=== Exercise goal ===
Whenever a line in the records below holds the string "Wooden", copy it out.

Before-and-after change data
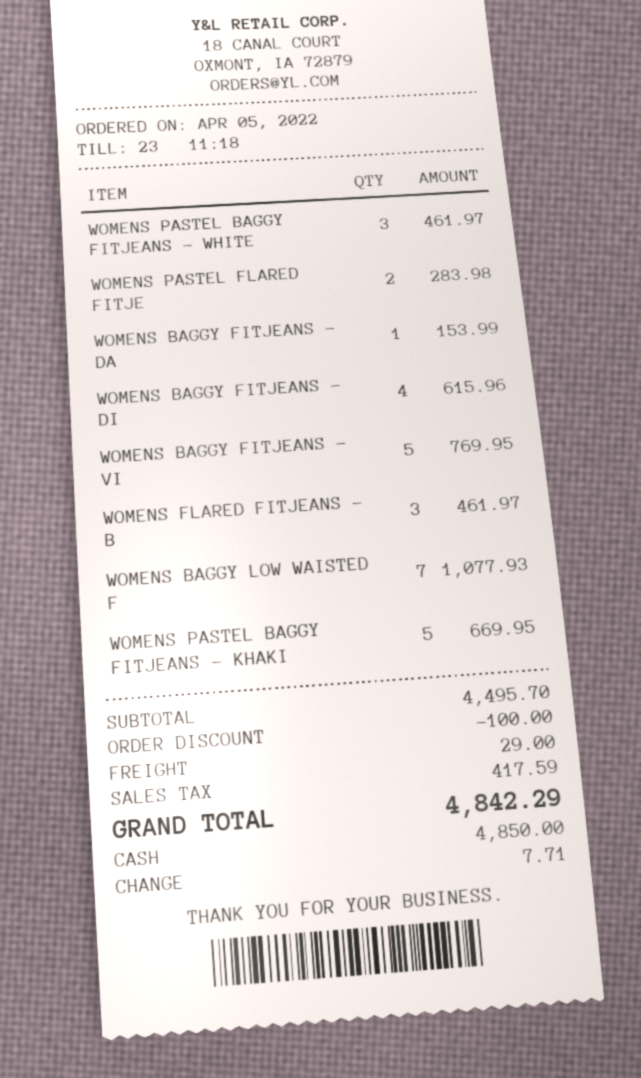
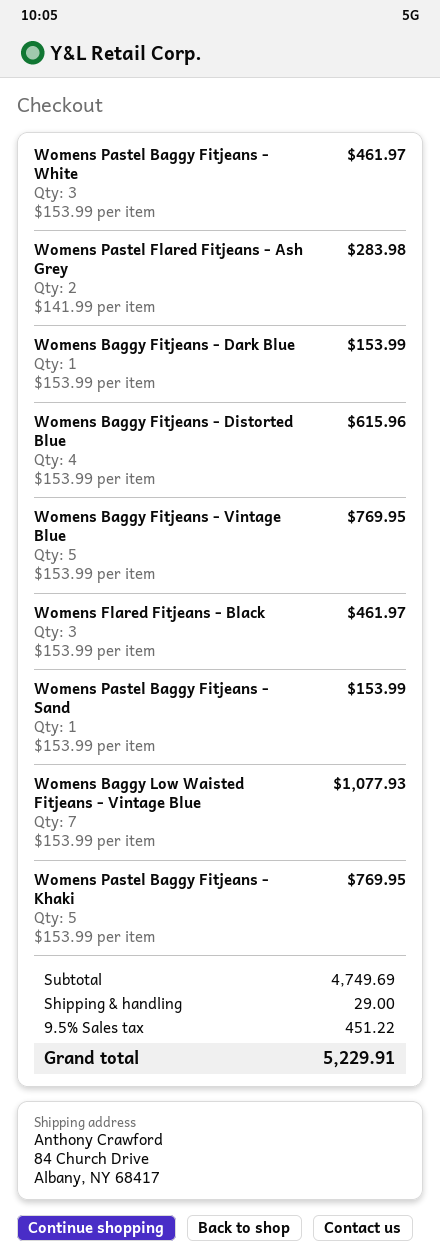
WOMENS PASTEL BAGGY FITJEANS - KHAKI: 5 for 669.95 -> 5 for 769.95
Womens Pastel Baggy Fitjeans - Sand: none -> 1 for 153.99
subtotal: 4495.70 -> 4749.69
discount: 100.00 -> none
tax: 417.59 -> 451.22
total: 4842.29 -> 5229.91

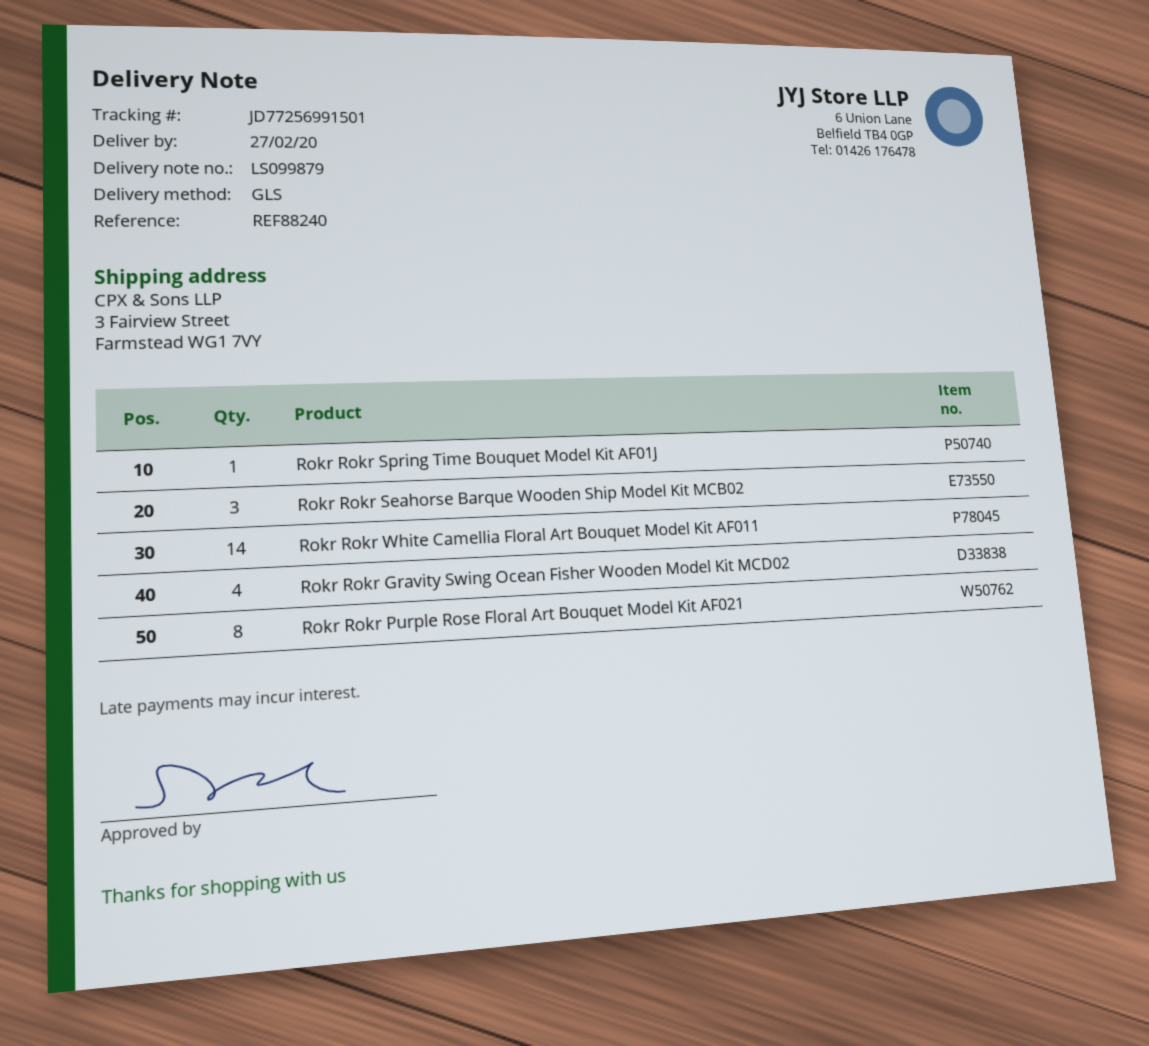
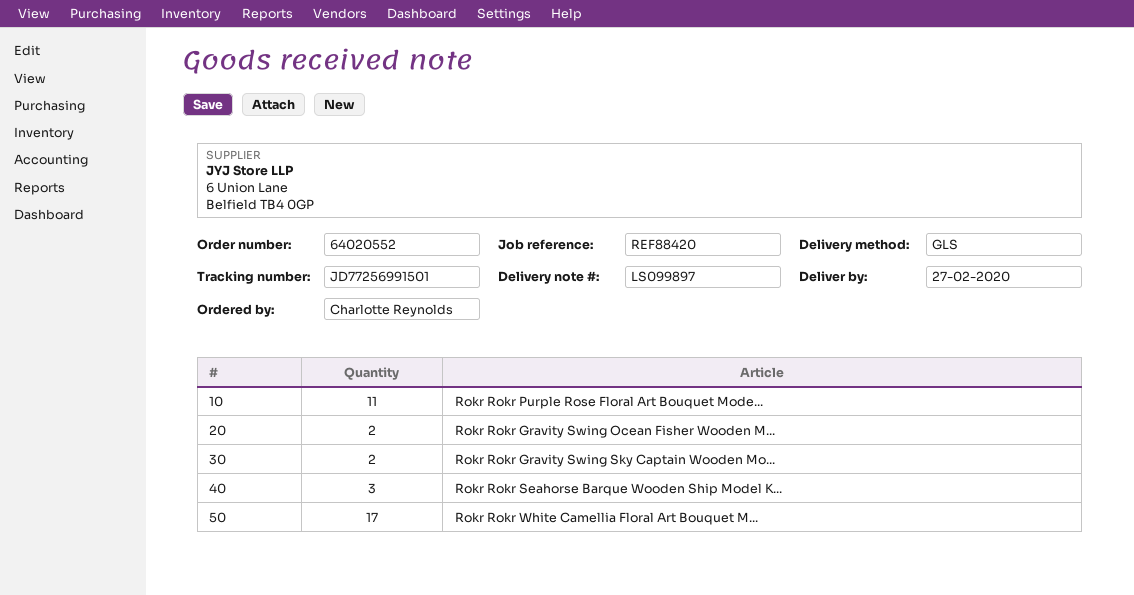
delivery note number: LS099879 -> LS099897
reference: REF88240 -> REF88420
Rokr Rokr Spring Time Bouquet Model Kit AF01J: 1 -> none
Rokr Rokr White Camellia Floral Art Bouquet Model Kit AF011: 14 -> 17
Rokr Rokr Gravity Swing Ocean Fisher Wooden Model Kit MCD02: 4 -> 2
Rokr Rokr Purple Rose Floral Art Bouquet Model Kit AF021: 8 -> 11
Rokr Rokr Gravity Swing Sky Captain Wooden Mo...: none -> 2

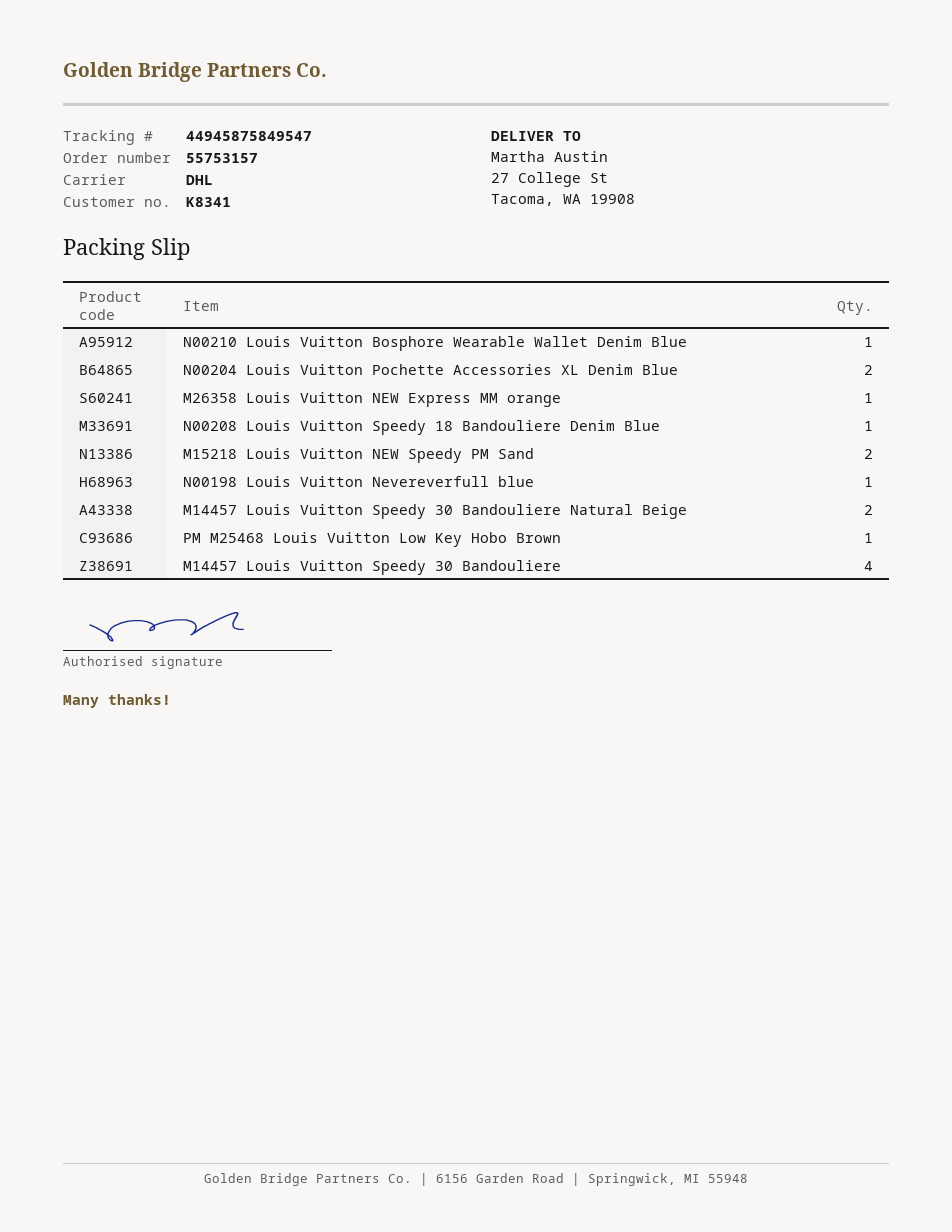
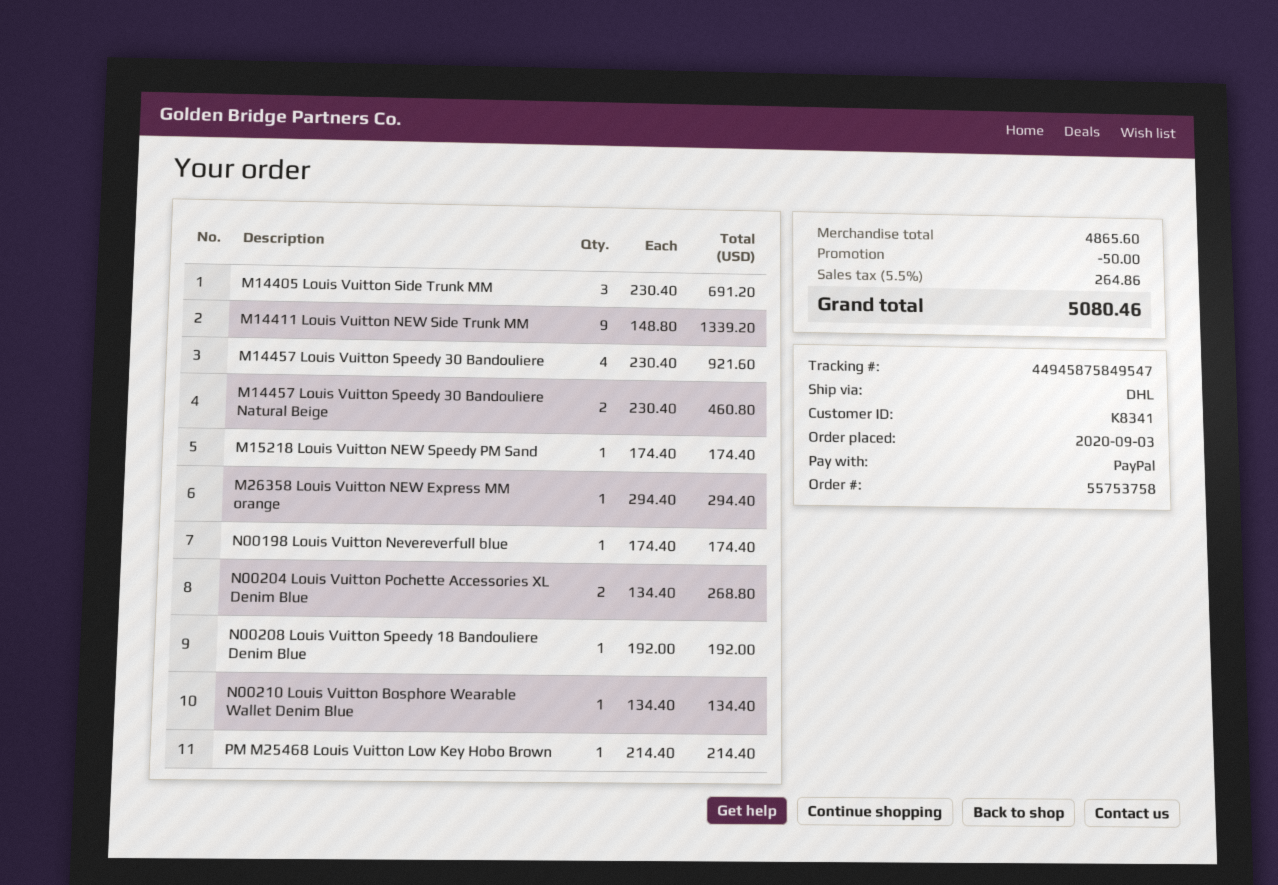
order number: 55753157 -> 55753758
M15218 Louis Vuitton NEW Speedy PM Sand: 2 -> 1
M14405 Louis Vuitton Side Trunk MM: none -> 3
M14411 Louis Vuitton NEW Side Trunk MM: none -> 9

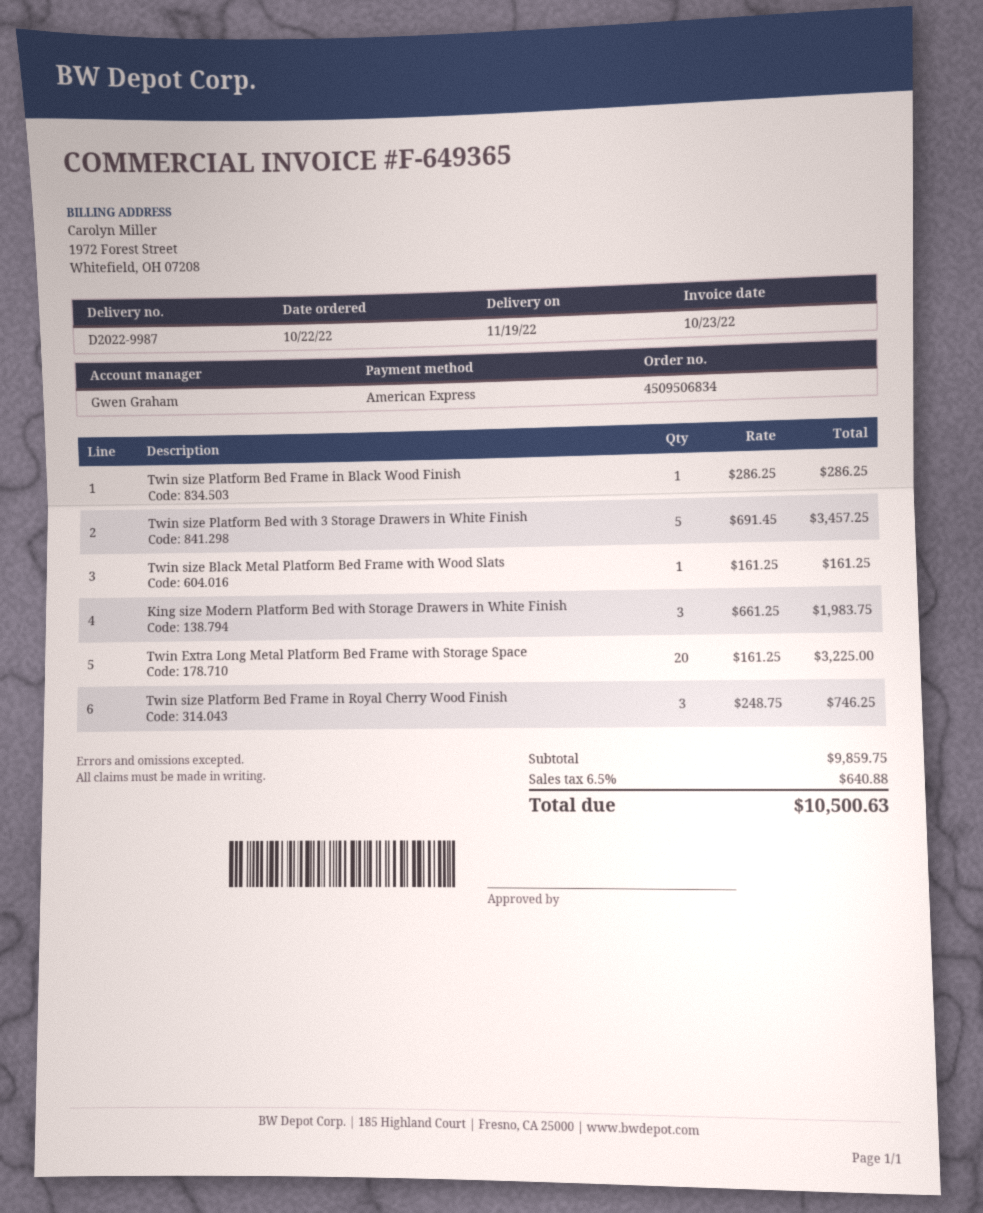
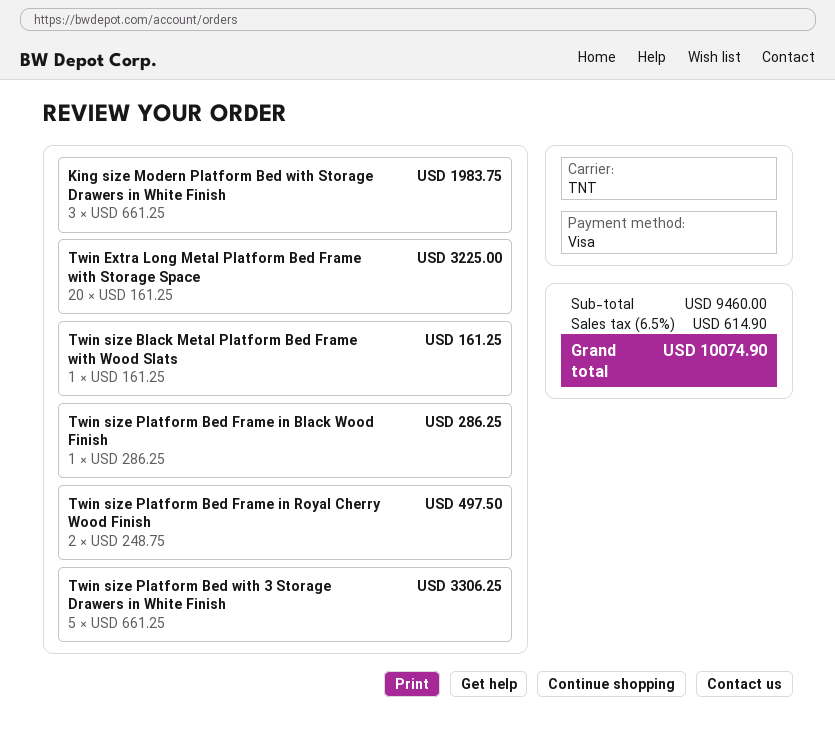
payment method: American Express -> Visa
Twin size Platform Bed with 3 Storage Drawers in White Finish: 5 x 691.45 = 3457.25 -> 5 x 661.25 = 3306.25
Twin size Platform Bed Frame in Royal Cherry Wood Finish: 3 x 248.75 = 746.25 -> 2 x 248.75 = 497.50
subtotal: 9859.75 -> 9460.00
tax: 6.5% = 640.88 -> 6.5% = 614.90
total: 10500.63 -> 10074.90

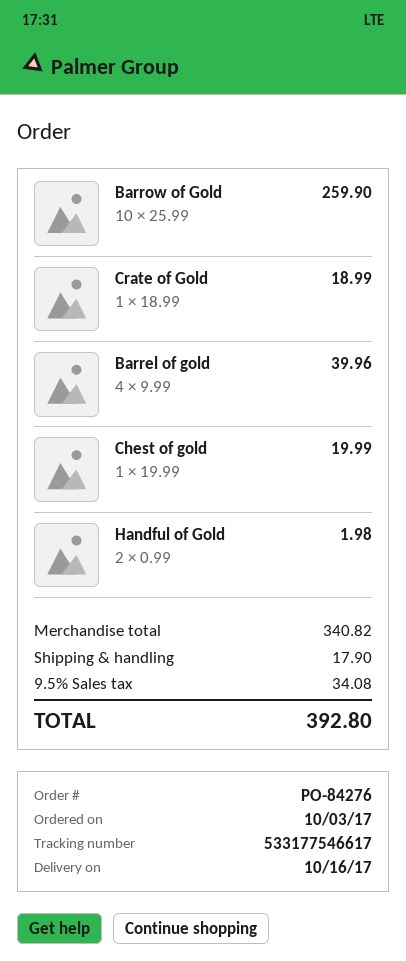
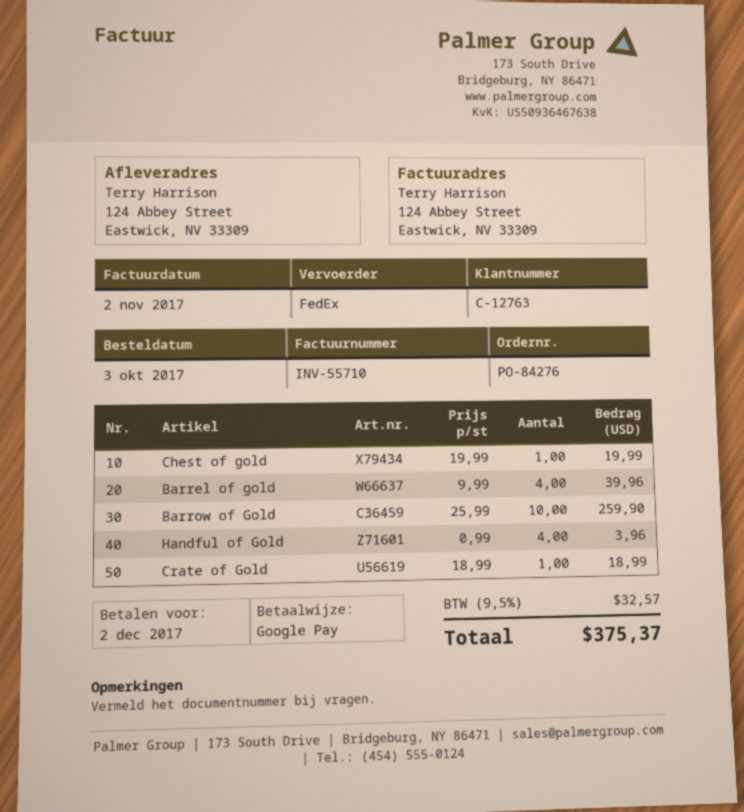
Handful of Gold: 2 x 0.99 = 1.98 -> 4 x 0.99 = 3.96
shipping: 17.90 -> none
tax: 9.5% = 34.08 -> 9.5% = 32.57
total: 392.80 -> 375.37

=== Response area ===
Rokr Rokr Gravity Swing Ocean Fisher Wooden Model Kit MCD02: 4 -> 2
Rokr Rokr Gravity Swing Sky Captain Wooden Mo...: none -> 2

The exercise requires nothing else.